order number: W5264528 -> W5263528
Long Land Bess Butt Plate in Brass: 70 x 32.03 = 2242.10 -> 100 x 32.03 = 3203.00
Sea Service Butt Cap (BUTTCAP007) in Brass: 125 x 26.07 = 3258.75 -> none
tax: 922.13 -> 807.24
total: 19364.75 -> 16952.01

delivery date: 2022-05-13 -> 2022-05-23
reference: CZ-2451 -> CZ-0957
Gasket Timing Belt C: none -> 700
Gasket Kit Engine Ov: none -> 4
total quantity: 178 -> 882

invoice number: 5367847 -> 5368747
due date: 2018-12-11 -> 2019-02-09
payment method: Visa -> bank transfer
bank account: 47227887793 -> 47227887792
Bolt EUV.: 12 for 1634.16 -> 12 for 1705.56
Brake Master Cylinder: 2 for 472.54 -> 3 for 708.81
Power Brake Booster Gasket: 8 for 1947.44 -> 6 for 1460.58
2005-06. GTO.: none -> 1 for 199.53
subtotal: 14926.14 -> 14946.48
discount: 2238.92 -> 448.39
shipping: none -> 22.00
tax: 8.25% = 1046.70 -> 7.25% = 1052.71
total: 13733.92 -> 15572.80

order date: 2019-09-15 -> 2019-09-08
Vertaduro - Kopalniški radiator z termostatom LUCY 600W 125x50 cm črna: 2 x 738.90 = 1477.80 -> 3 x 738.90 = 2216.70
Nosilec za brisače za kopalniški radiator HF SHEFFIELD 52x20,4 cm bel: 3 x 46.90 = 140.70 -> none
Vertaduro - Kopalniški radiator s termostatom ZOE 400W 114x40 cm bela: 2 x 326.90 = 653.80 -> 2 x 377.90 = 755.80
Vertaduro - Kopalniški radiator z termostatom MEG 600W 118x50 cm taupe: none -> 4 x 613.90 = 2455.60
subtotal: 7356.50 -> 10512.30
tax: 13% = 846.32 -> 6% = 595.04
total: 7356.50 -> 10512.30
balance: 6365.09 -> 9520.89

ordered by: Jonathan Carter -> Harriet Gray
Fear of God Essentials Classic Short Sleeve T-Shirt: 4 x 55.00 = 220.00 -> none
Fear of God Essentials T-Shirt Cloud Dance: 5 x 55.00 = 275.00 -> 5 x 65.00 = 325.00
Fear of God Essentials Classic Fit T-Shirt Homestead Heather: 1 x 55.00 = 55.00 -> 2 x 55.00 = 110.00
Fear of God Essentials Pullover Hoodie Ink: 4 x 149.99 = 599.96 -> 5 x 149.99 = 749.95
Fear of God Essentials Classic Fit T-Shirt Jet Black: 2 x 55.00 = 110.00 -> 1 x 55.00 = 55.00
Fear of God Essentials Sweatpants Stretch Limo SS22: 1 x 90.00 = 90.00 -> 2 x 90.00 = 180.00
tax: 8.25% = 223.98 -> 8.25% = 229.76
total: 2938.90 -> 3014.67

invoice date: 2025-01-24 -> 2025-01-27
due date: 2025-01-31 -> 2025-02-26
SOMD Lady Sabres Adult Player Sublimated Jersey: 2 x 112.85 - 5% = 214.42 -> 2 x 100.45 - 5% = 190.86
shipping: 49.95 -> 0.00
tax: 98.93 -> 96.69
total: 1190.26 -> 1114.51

------------------------------------

• _About this exercise_
From the records above, repeat exactly the lines from the one with "order date: 2019-09-15 -> 2019-09-08" through the one with "Nosilec za brisače", both included.

• _Output_
order date: 2019-09-15 -> 2019-09-08
Vertaduro - Kopalniški radiator z termostatom LUCY 600W 125x50 cm črna: 2 x 738.90 = 1477.80 -> 3 x 738.90 = 2216.70
Nosilec za brisače za kopalniški radiator HF SHEFFIELD 52x20,4 cm bel: 3 x 46.90 = 140.70 -> none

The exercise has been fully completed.